[Data items]
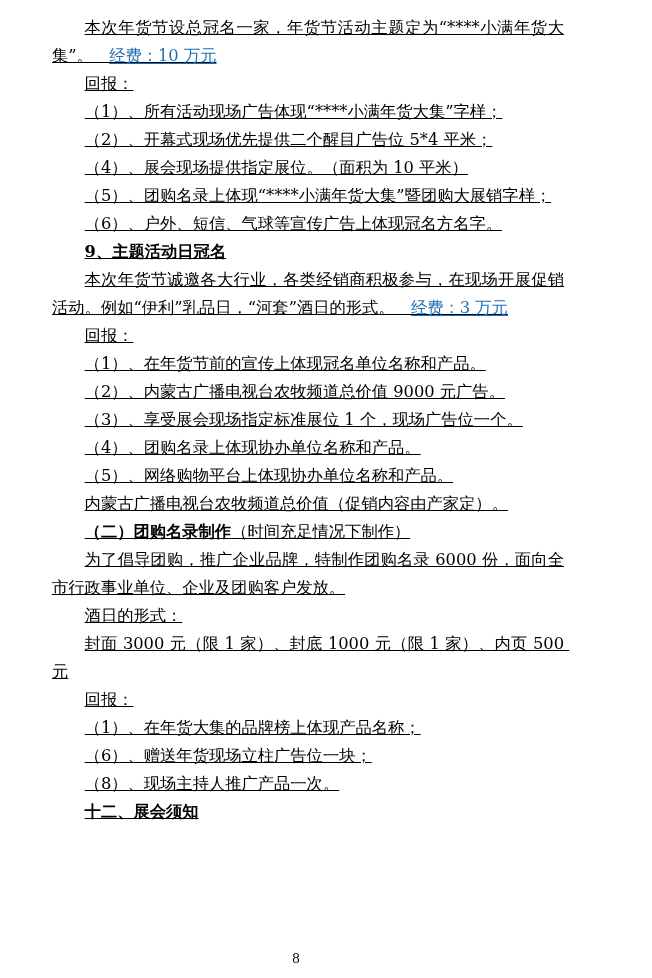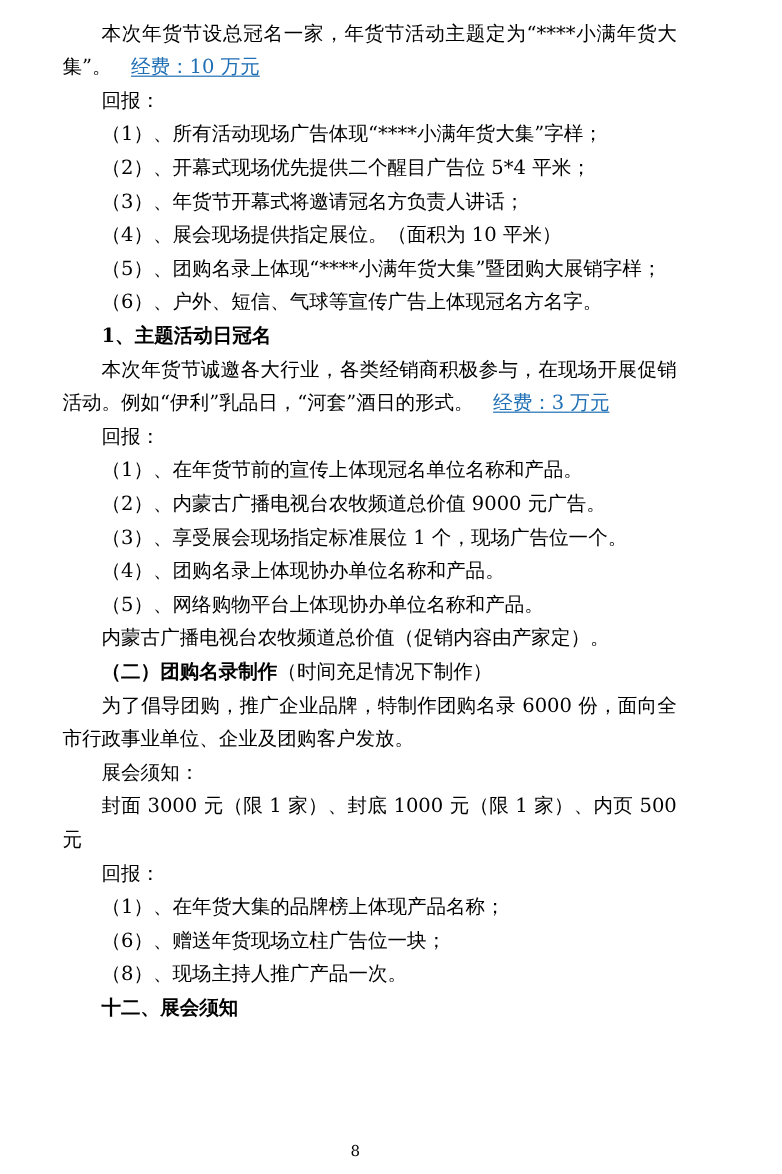--- a/index.html
+++ b/index.html
@@ -14,20 +14,21 @@
     color: #000000;
     position: relative;
     overflow: hidden;
   }
   .page {
     box-sizing: border-box;
     width: 592px;
     height: 978px;
     padding: 14px 28px 0 52px;
     position: relative;
+    text-decoration: underline;
   }
   .doc-body {
     font-size: 16.3px;
     line-height: 1.72;
     text-align: justify;
     text-justify: inter-ideograph;
   }
   p {
     margin: 0;
     padding: 0;
@@ -61,36 +62,35 @@
 </style>
 </head>
 <body>
 
 <div class="page">
   <div class="doc-body" id="doc-body">
       <p class="ind"><span class="inline-wrap">本次年货节设总冠名一家，年货节活动主题定为“****小满年货大集”。　</span><span class="inline-wrap fee">经费：10 万元</span></p>
       <p class="ind"><span class="inline-wrap">回报：</span></p>
       <p class="ind"><span class="inline-wrap">（1）、所有活动现场广告体现“****小满年货大集”字样；</span></p>
       <p class="ind"><span class="inline-wrap">（2）、开幕式现场优先提供二个醒目广告位 5*4 平米；</span></p>
-      <p class="ind"><span class="inline-wrap">（3）、年货节开幕式将邀请冠名方负责人讲话；</span></p>
       <p class="ind"><span class="inline-wrap">（4）、展会现场提供指定展位。（面积为 10 平米）</span></p>
       <p class="ind"><span class="inline-wrap">（5）、团购名录上体现“****小满年货大集”暨团购大展销字样；</span></p>
       <p class="ind"><span class="inline-wrap">（6）、户外、短信、气球等宣传广告上体现冠名方名字。</span></p>
-      <p class="ind"><span class="inline-wrap bold">1、主题活动日冠名</span></p>
+      <p class="ind"><span class="inline-wrap bold">9、主题活动日冠名</span></p>
       <p class="ind"><span class="inline-wrap">本次年货节诚邀各大行业，各类经销商积极参与，在现场开展促销活动。例如“伊利”乳品日，“河套”酒日的形式。　</span><span class="inline-wrap fee">经费：3 万元</span></p>
       <p class="ind"><span class="inline-wrap">回报：</span></p>
       <p class="ind"><span class="inline-wrap">（1）、在年货节前的宣传上体现冠名单位名称和产品。</span></p>
       <p class="ind"><span class="inline-wrap">（2）、内蒙古广播电视台农牧频道总价值 9000 元广告。</span></p>
       <p class="ind"><span class="inline-wrap">（3）、享受展会现场指定标准展位 1 个，现场广告位一个。</span></p>
       <p class="ind"><span class="inline-wrap">（4）、团购名录上体现协办单位名称和产品。</span></p>
       <p class="ind"><span class="inline-wrap">（5）、网络购物平台上体现协办单位名称和产品。</span></p>
       <p class="ind"><span class="inline-wrap">内蒙古广播电视台农牧频道总价值（促销内容由产家定）。</span></p>
       <p class="ind"><span class="inline-wrap bold">（二）团购名录制作</span><span class="inline-wrap">（时间充足情况下制作）</span></p>
       <p class="ind"><span class="inline-wrap">为了倡导团购，推广企业品牌，特制作团购名录 6000 份，面向全市行政事业单位、企业及团购客户发放。</span></p>
-      <p class="ind"><span class="inline-wrap">展会须知：</span></p>
+      <p class="ind"><span class="inline-wrap">酒日的形式：</span></p>
       <p class="ind"><span class="inline-wrap">封面 3000 元（限 1 家）、封底 1000 元（限 1 家）、内页 500 元</span></p>
       <p class="ind"><span class="inline-wrap">回报：</span></p>
       <p class="ind"><span class="inline-wrap">（1）、在年货大集的品牌榜上体现产品名称；</span></p>
       <p class="ind"><span class="inline-wrap">（6）、赠送年货现场立柱广告位一块；</span></p>
       <p class="ind"><span class="inline-wrap">（8）、现场主持人推广产品一次。</span></p>
       <p class="ind"><span class="inline-wrap bold">十二、展会须知</span></p>
     </div>
   <div class="pagenum">8</div>
 </div>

## EXERCISE BRIEF
Could you reproduce the records above exactly, leaving out every picture?

## RESPONSE TO THIS EXERCISE
--- a/index.html
+++ b/index.html
@@ -14,20 +14,21 @@
     color: #000000;
     position: relative;
     overflow: hidden;
   }
   .page {
     box-sizing: border-box;
     width: 592px;
     height: 978px;
     padding: 14px 28px 0 52px;
     position: relative;
+    text-decoration: underline;
   }
   .doc-body {
     font-size: 16.3px;
     line-height: 1.72;
     text-align: justify;
     text-justify: inter-ideograph;
   }
   p {
     margin: 0;
     padding: 0;
@@ -61,36 +62,35 @@
 </style>
 </head>
 <body>
 
 <div class="page">
   <div class="doc-body" id="doc-body">
       <p class="ind"><span class="inline-wrap">本次年货节设总冠名一家，年货节活动主题定为“****小满年货大集”。　</span><span class="inline-wrap fee">经费：10 万元</span></p>
       <p class="ind"><span class="inline-wrap">回报：</span></p>
       <p class="ind"><span class="inline-wrap">（1）、所有活动现场广告体现“****小满年货大集”字样；</span></p>
       <p class="ind"><span class="inline-wrap">（2）、开幕式现场优先提供二个醒目广告位 5*4 平米；</span></p>
-      <p class="ind"><span class="inline-wrap">（3）、年货节开幕式将邀请冠名方负责人讲话；</span></p>
       <p class="ind"><span class="inline-wrap">（4）、展会现场提供指定展位。（面积为 10 平米）</span></p>
       <p class="ind"><span class="inline-wrap">（5）、团购名录上体现“****小满年货大集”暨团购大展销字样；</span></p>
       <p class="ind"><span class="inline-wrap">（6）、户外、短信、气球等宣传广告上体现冠名方名字。</span></p>
-      <p class="ind"><span class="inline-wrap bold">1、主题活动日冠名</span></p>
+      <p class="ind"><span class="inline-wrap bold">9、主题活动日冠名</span></p>
       <p class="ind"><span class="inline-wrap">本次年货节诚邀各大行业，各类经销商积极参与，在现场开展促销活动。例如“伊利”乳品日，“河套”酒日的形式。　</span><span class="inline-wrap fee">经费：3 万元</span></p>
       <p class="ind"><span class="inline-wrap">回报：</span></p>
       <p class="ind"><span class="inline-wrap">（1）、在年货节前的宣传上体现冠名单位名称和产品。</span></p>
       <p class="ind"><span class="inline-wrap">（2）、内蒙古广播电视台农牧频道总价值 9000 元广告。</span></p>
       <p class="ind"><span class="inline-wrap">（3）、享受展会现场指定标准展位 1 个，现场广告位一个。</span></p>
       <p class="ind"><span class="inline-wrap">（4）、团购名录上体现协办单位名称和产品。</span></p>
       <p class="ind"><span class="inline-wrap">（5）、网络购物平台上体现协办单位名称和产品。</span></p>
       <p class="ind"><span class="inline-wrap">内蒙古广播电视台农牧频道总价值（促销内容由产家定）。</span></p>
       <p class="ind"><span class="inline-wrap bold">（二）团购名录制作</span><span class="inline-wrap">（时间充足情况下制作）</span></p>
       <p class="ind"><span class="inline-wrap">为了倡导团购，推广企业品牌，特制作团购名录 6000 份，面向全市行政事业单位、企业及团购客户发放。</span></p>
-      <p class="ind"><span class="inline-wrap">展会须知：</span></p>
+      <p class="ind"><span class="inline-wrap">酒日的形式：</span></p>
       <p class="ind"><span class="inline-wrap">封面 3000 元（限 1 家）、封底 1000 元（限 1 家）、内页 500 元</span></p>
       <p class="ind"><span class="inline-wrap">回报：</span></p>
       <p class="ind"><span class="inline-wrap">（1）、在年货大集的品牌榜上体现产品名称；</span></p>
       <p class="ind"><span class="inline-wrap">（6）、赠送年货现场立柱广告位一块；</span></p>
       <p class="ind"><span class="inline-wrap">（8）、现场主持人推广产品一次。</span></p>
       <p class="ind"><span class="inline-wrap bold">十二、展会须知</span></p>
     </div>
   <div class="pagenum">8</div>
 </div>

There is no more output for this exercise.